刑术和陈泰东对视一眼,刑术也示意佘采香不要说话,自己问:“你有这里的钥匙?”
司空砚摇头:“钥匙是快递寄过来的,除了一把钥匙之外,什么都没有。我能找到这里来,也是按照快递上的寄件地址找来的。因为我记得很清楚,刘苞谷,就是我干爹,以前他说过他老家就在这里。”
刑术又问:“你爸跟着刘苞谷来四川?来玩?”
“对呀。”司空砚喝了一口啤酒,“老爷子说半辈子都在忙活煤矿的事,也没出来好好玩过,我自个儿能独立之后,他就寻思着出来玩,没想到这出来头一回呀,就失踪了。”
马菲此时问:“为什么不报警?”
司空砚道:“我也拿不准呀,当时他跟着我干爹来四川之后,每天都会打一个电话,直到一个星期前突然电话不打回来了,我打过去电话关机,干爹电话也关机,这里的座机没有人接。我当时就想是不是出事了,要不要报警?就在那时候,我收到了快递,里边放着一把钥匙,我想着万一老头子跟我开玩笑呢?我要是报警,最后发现是个玩笑,我这不是把干爹得罪了吗?”

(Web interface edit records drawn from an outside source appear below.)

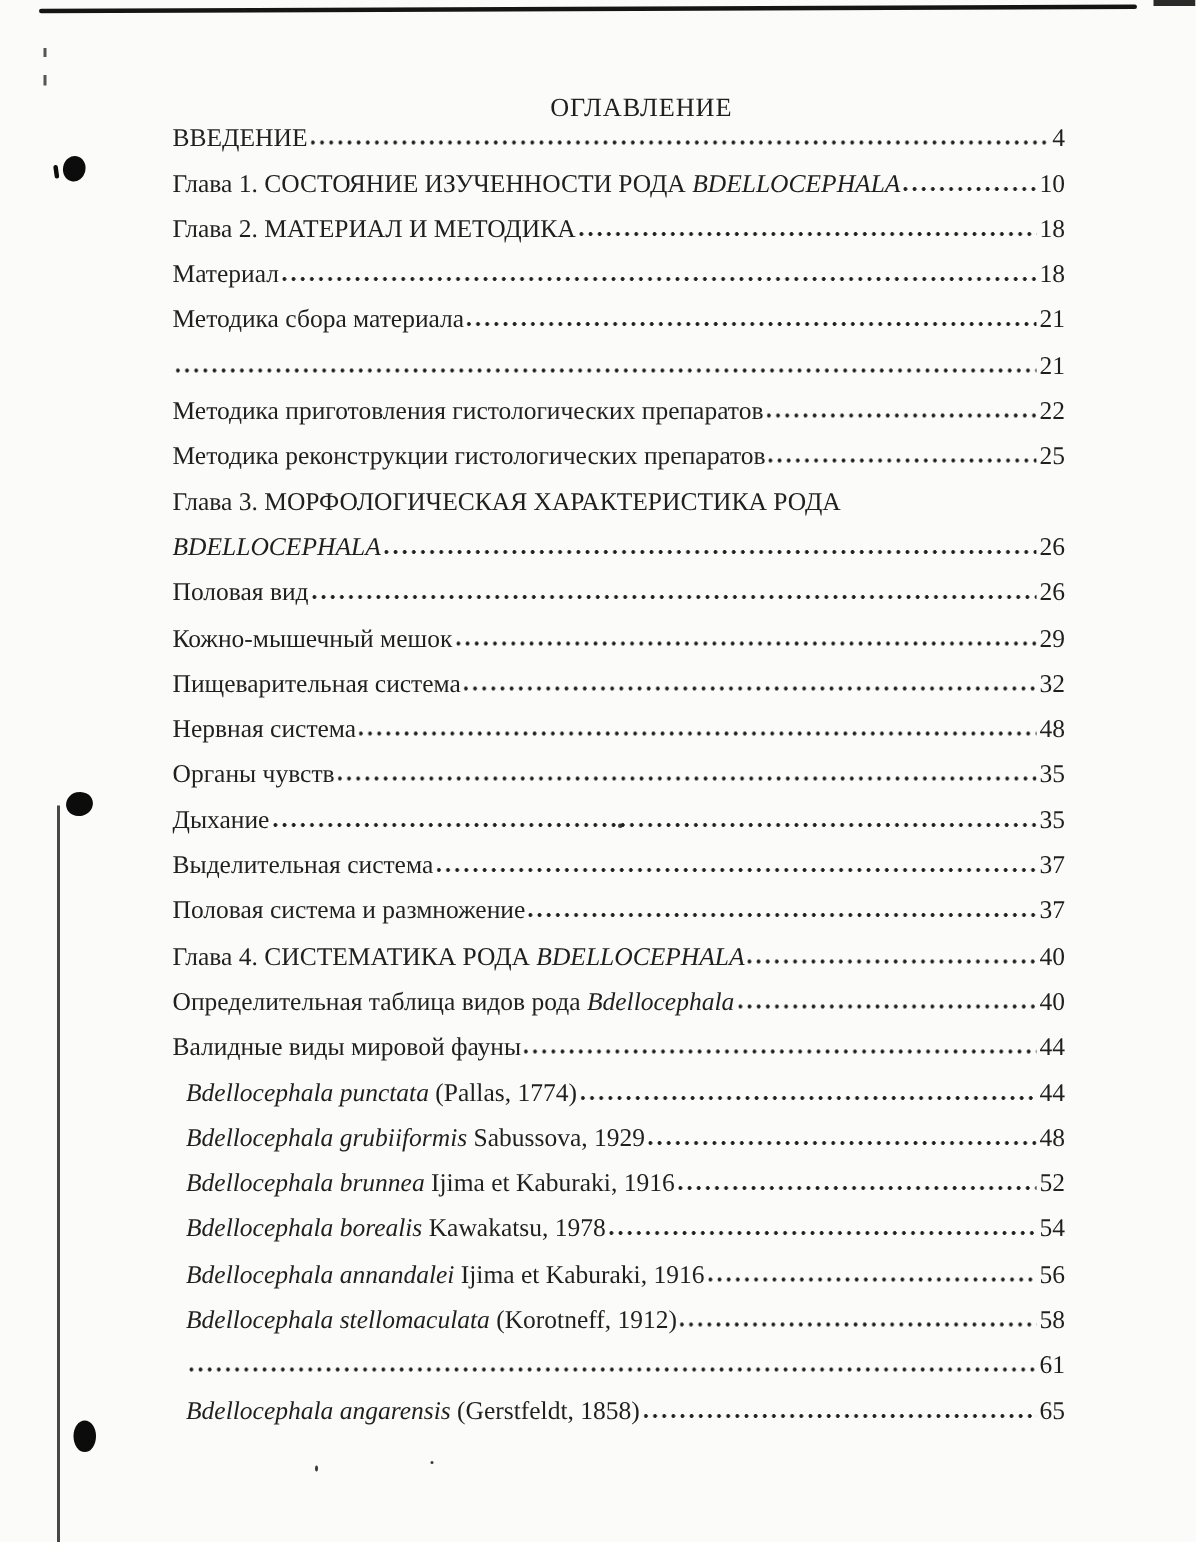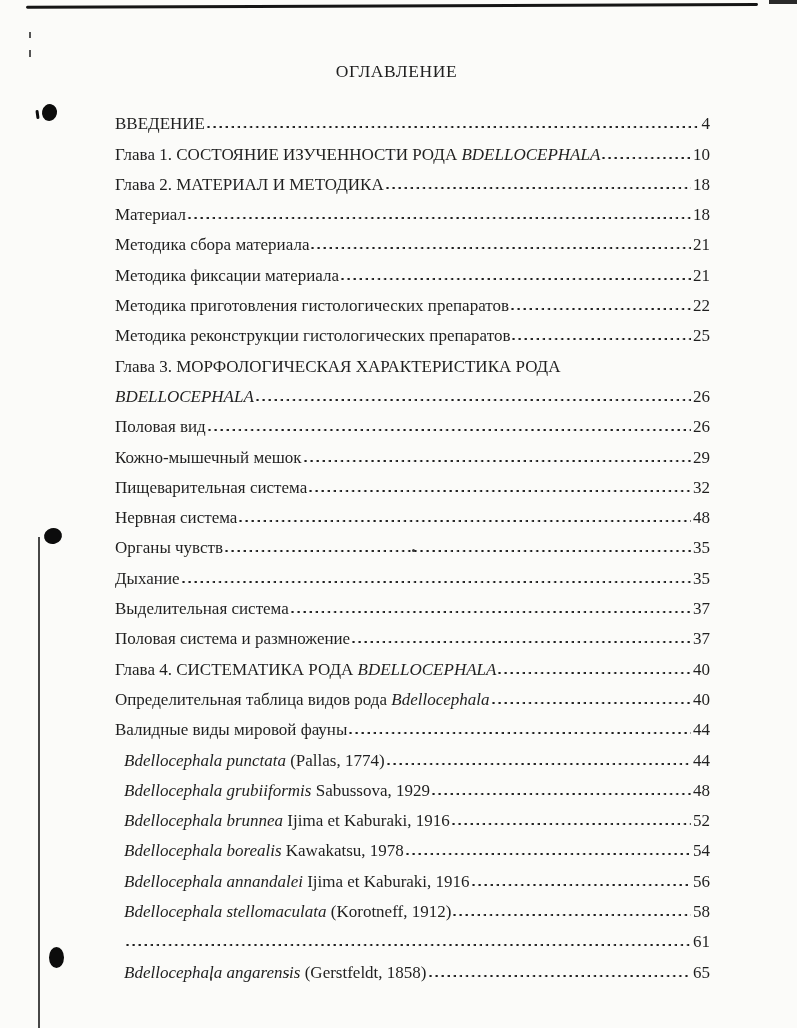--- a/index.html
+++ b/index.html
@@ -42,7 +42,7 @@
   .s3{left:287px;top:974px;width:2px;height:2px;}
   
   .doc-title{
-    position:absolute;left:99px;width:595px;top:61px;
+    position:absolute;left:130px;width:595px;top:61px;
     text-align:center;font-size:17.5px;letter-spacing:.6px;
     font-weight:normal;margin:0;
   }

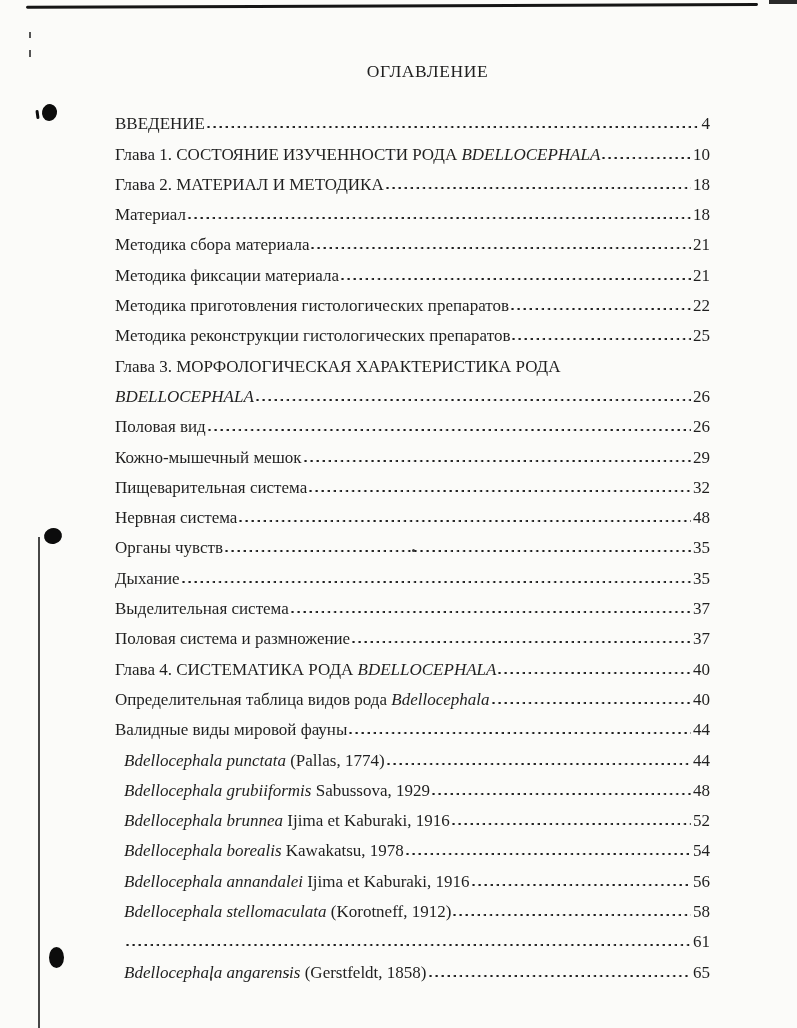--- a/index.html
+++ b/index.html
@@ -47,7 +47,7 @@
     font-weight:normal;margin:0;
   }
   .toc{
-    position:absolute;left:115px;right:87px;top:104px;
+    position:absolute;left:115px;right:87px;top:72px;
   }
   .row{
     display:flex;align-items:flex-end;height:30.3px;

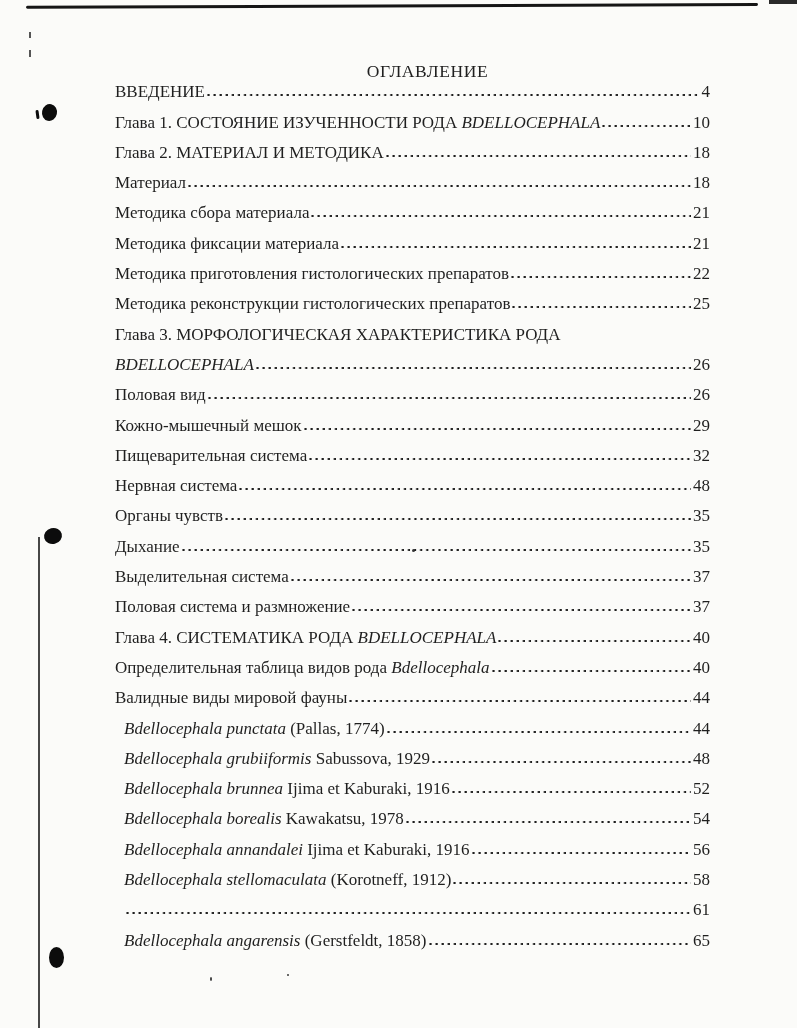--- a/index.html
+++ b/index.html
@@ -110,7 +110,6 @@
     <span class="pg">21</span>
   </div>
       <div class="row">
-    <span class="label"><span>Методика фиксации материала</span></span>
     <span class="leader"></span>
     <span class="pg">21</span>
   </div>

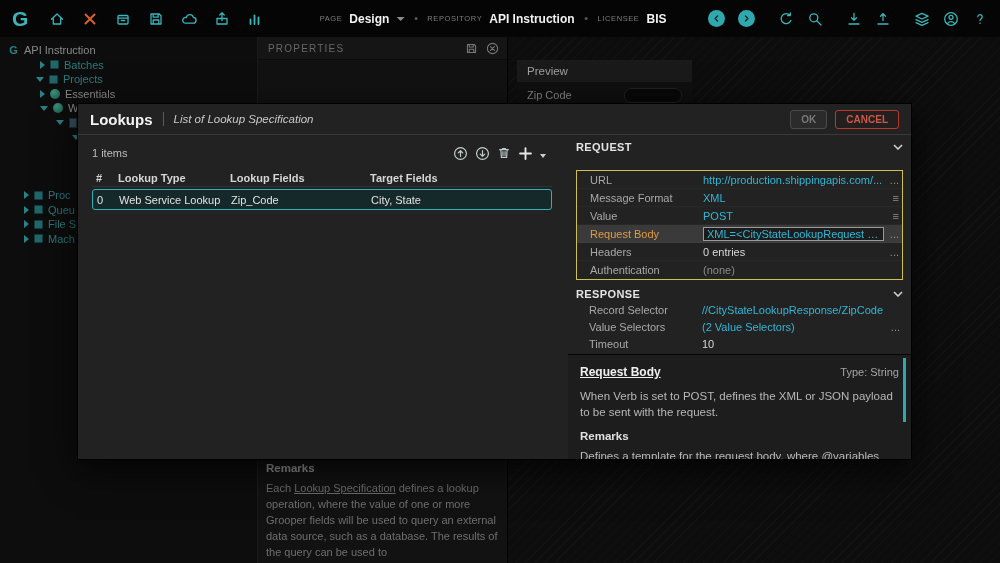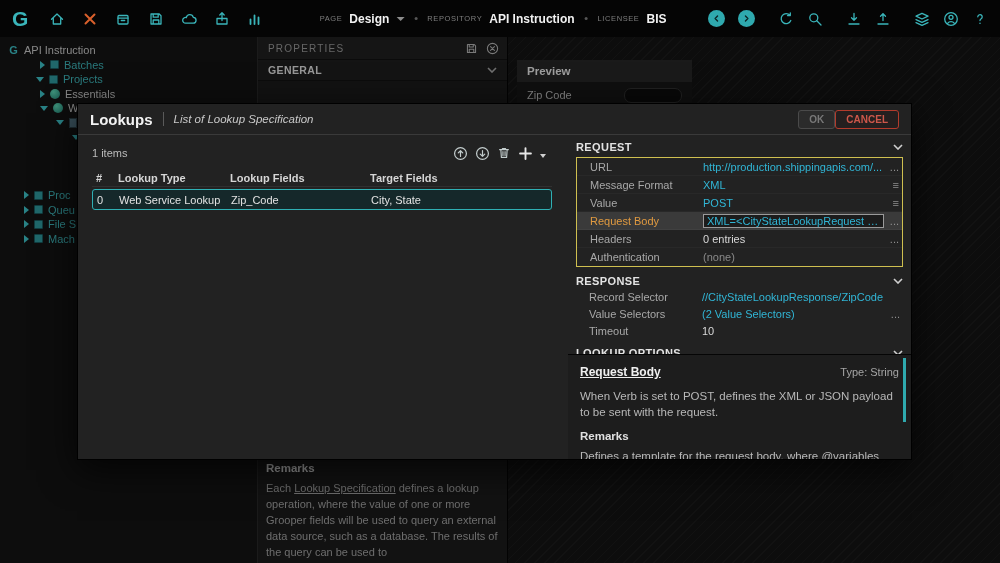--- a/index.html
+++ b/index.html
@@ -343,12 +343,6 @@
             </svg>
           </span>
       </span>
-    </div>
-    <div class="gen-head">
-      <span>GENERAL</span>
-      <svg class="ch" viewBox="0 0 10 6">
-          <polyline points="1,1 5,5 9,1"></polyline>
-        </svg>
     </div>
     <div class="bg-help">
       <div class="line1">elements of this container.</div>

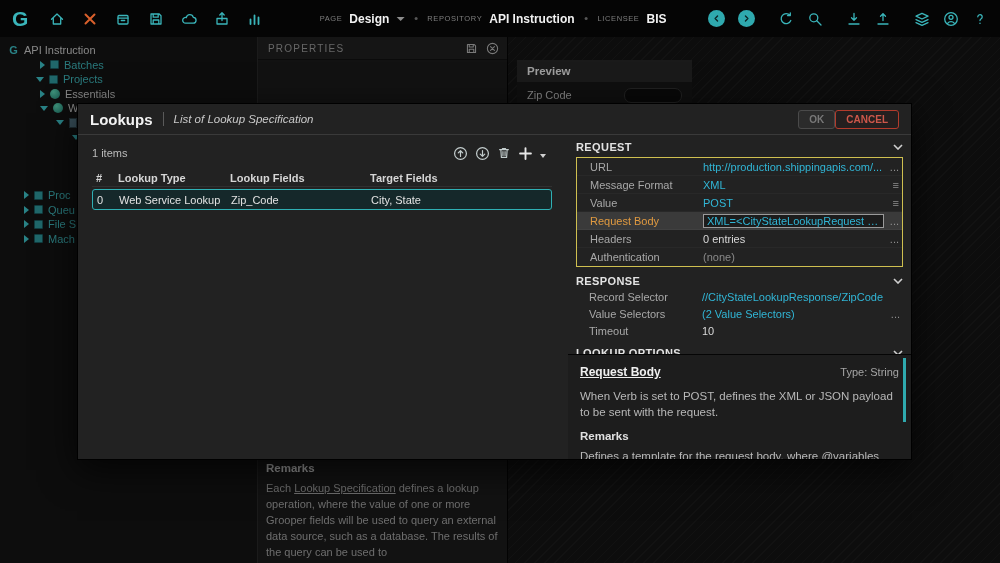--- a/index.html
+++ b/index.html
@@ -73,7 +73,7 @@
   
   .preview-pane { position:absolute; left:517px; top:60px; width:175px; z-index:1; }
   .preview-head { height:22px; background:#242424; display:flex; align-items:center; padding:0 10px;
-                  color:#dadada; font-size:11.5px; font-weight:bold; box-shadow:0 1px 0 #0a0a0a; }
+                  color:#dadada; font-size:11.5px; font-weight:normal; box-shadow:0 1px 0 #0a0a0a; }
   .preview-row { height:26px; background:#161616; display:flex; align-items:center; padding:0 10px;
                  font-size:11px; color:#b5b5b5; }
   .preview-btn { margin-left:auto; width:58px; height:15px; background:#0c0c0c; border:1px solid #2d2d2d;

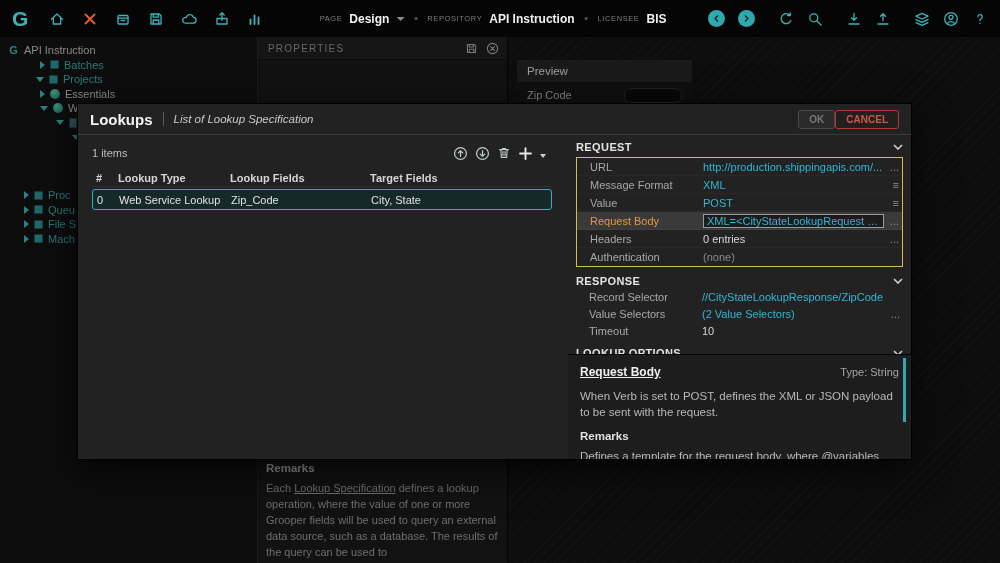--- a/index.html
+++ b/index.html
@@ -89,7 +89,7 @@
   .m-title { font-size:15px; font-weight:bold; color:#f2f2f2; }
   .m-div { width:1px; height:14px; background:#5a5a5a; margin:0 10px; }
   .m-sub { font-size:11.5px; font-style:italic; color:#c9c9c9; }
-  .m-btns { margin-left:auto; display:flex; gap:0; }
+  .m-btns { margin-left:auto; display:flex; gap:8px; }
   .btn { height:19px; border-radius:3px; font-size:10px; font-weight:bold; display:flex; align-items:center;
          justify-content:center; cursor:pointer; padding:0 10px; font-family:"Liberation Sans", sans-serif; }
   .btn.ok { background:#2b2b2b; border:1px solid #4a4a4a; color:#787878; }

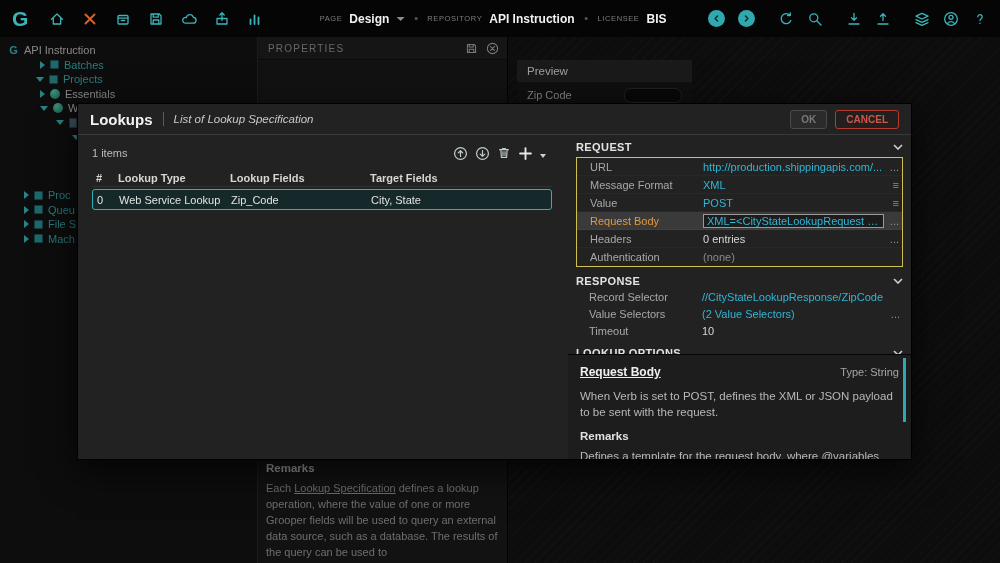--- a/index.html
+++ b/index.html
@@ -117,7 +117,7 @@
   .sec-head { height:14px; display:flex; align-items:center; font-size:11px; font-weight:bold; color:#e3e3e3;
               letter-spacing:.4px; margin-top:4px; cursor:pointer; }
   .sec-head .ch { stroke:#cfcfcf; }
-  .ybox { border:1px solid #cfc050; margin-top:3px; }
+  .ybox { border:1px solid #cfc050; margin-top:16px; }
   .prow { display:flex; align-items:center; height:18px; padding-left:13px; font-size:11px; cursor:pointer; }
   .ybox .prow { border-bottom:1px solid rgba(255,255,255,0.03); }
   .ybox .prow:last-child { border-bottom:none; }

“你想的也有道理。”刑术起身来,在客厅内四下走着,“但这件事也太蹊跷了吧?感觉上,你爸或者你干爹寄钥匙的目的,就是让你来这里,不,不对。”
司空砚问:“什么不对?”
刑术沉思片刻道:“他们要是人在这里,在这个别墅里住着,没有必要给你寄钥匙,但反过来,这种方式像是给你‘留’钥匙,可‘留’钥匙为什么不留话呢?”
佘采香道:“我觉得事情没那么简单。”
“对,应该是出事了。”马菲也分析道,“我感觉,寄钥匙的人,他的目的应该是要引司空砚来这里。”
佘采香和马菲的意见第一次统一,两人对视一眼,但立即又同时将目光移开,都带着一脸的不屑。